Regular Expression
Python RegEx
- Review
- Information Retrieval
- Name
- Alternative: Lookaround
- Coordinates
- Chinese Characters
- Additional information
- References:
As mentioned in the instructions, all materials can be open in Colab
as Jupyter notebooks. In this way users can run the code in the cloud. It is highly recommanded to follow the tutorials in the right order.

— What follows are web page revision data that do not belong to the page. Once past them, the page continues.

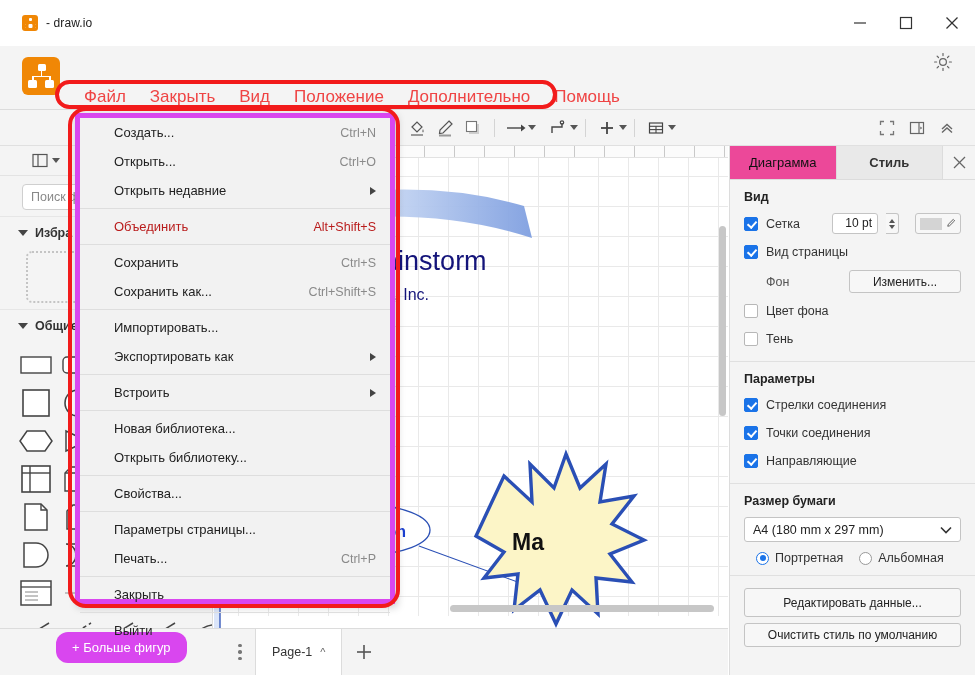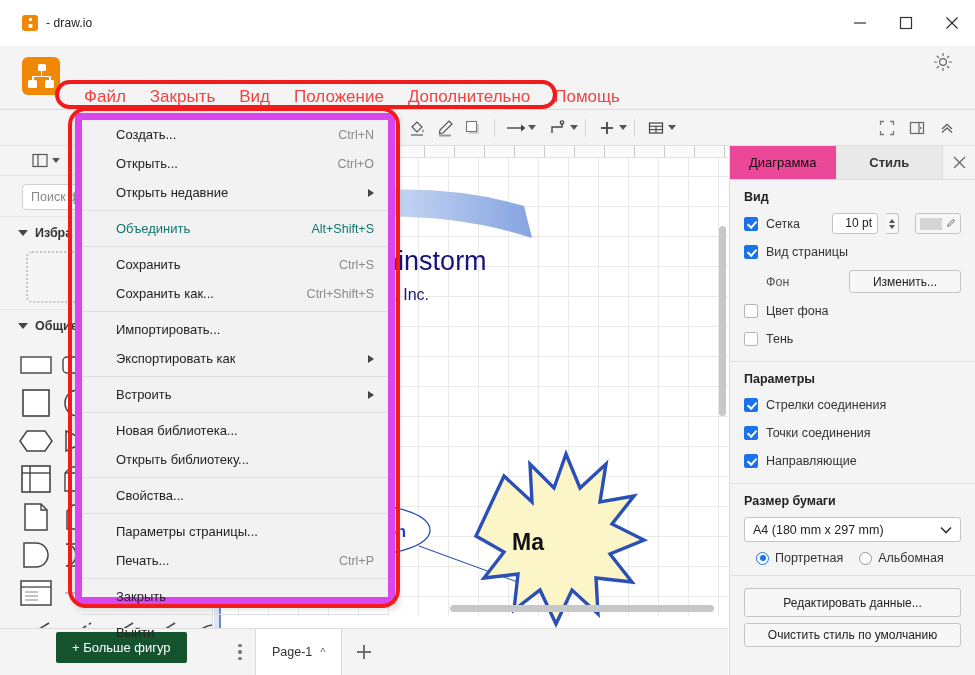--- a/index.html
+++ b/index.html
@@ -262,7 +262,7 @@
   
   .dropdown {
     position: absolute; left: 75px; top: 113px; width: 320px; height: 491px;
-    background: #f2f2f2; border: 7px solid #d946ef;
+    background: #f2f2f2; border: 5px solid #d946ef;
     box-shadow: 2px 3px 8px rgba(0,0,0,.22); z-index: 40;
   }
   .dd-item {

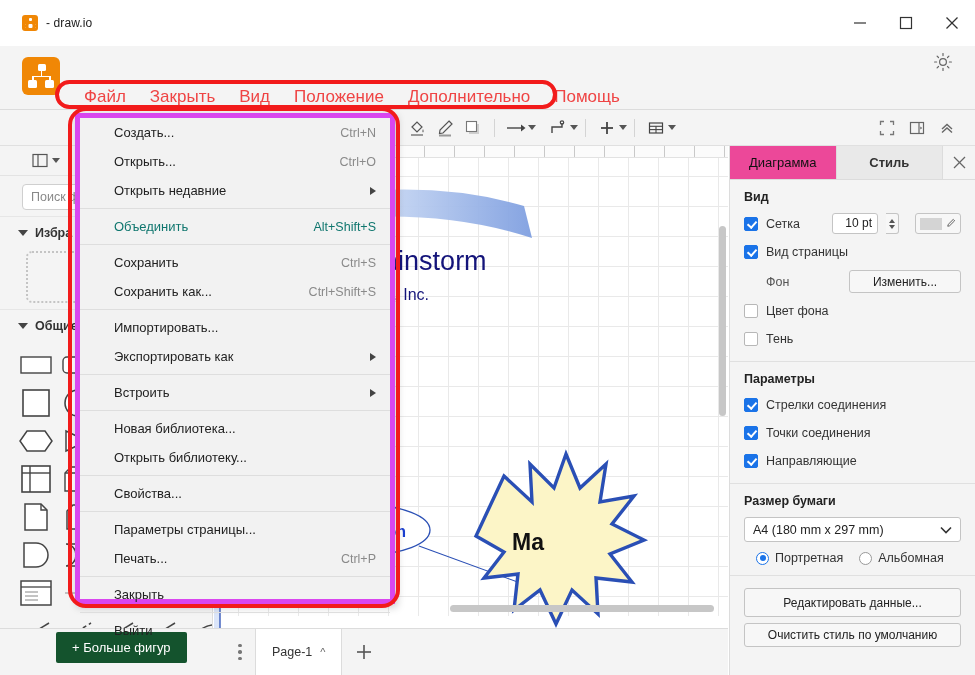--- a/index.html
+++ b/index.html
@@ -269,7 +269,7 @@
     height: 29px; display: flex; align-items: center; position: relative;
     padding-left: 34px; padding-right: 14px; font-size: 13px; color: #222;
   }
-  .dd-item.disabled, .dd-item.disabled .dd-short { color: #0f766e; align-items: center; }
+  .dd-item.disabled, .dd-item.disabled .dd-short { color: #b91c1c; align-items: center; }
   .dd-short {
     margin-left: auto; font-size: 12.5px; color: #8a8a8a;
   }

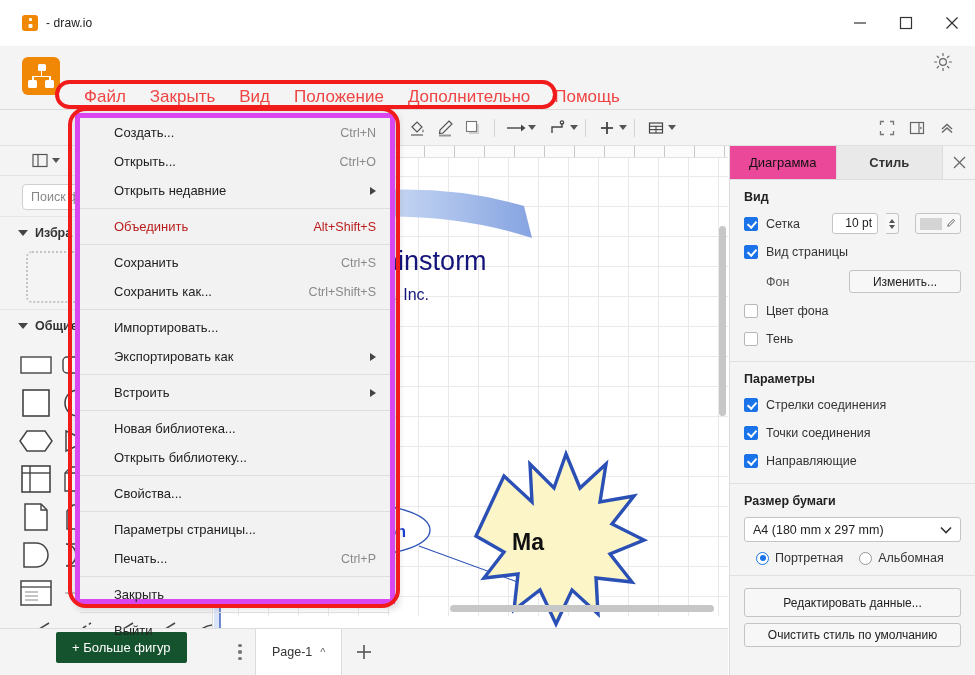--- a/index.html
+++ b/index.html
@@ -142,7 +142,7 @@
   .shape-cell { width: 40px; height: 34px; display: flex; align-items: center; justify-content: center; }
   .more-shapes {
     position: absolute; left: 56px; bottom: 12px;
-    background: #14532d; color: #fff; border-radius: 2px;
+    background: #d946ef; color: #fff; border-radius: 12px;
     font-size: 13px; padding: 8px 16px; white-space: nowrap;
   }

This notebook aims to introduce users how to use regular expression to extract useful information from text in Python which would be from documents or websites.
Presumption:
Before starting with this tutorial, please watch this video beforehand so that you would already understand:
1) What is the group method in a regular expression?
2) What is a raw string?
3) How to create a character set?
4) What is the function of quantifiers?
Syntax | Meaning | |
---|---|---|
\b | Word boundary | |
\B | Not a word boundary | |
^ | Beginning of a string | |
$ | End of a string | |
[] | Matches characters in brackets | |
[^ ] | Matches characters NOT in brackets | |
Either or | ||
( ) | Group |
Quantifiers | Meaning |
---|---|
* | 0 or more |
+ | 1 or more |
? | 0 or one |
{3} | Exact number |
{3,4} | Range of numbers (minimum, maximum) |
Information Retrieval
- ## re
Before we analyse any text, the relevant information needs to be first extracted to exclude all irrelavant information. Sometimes this is not very straight-forward since the text might be mixed with other information, particularly when the texts are mined from online sources.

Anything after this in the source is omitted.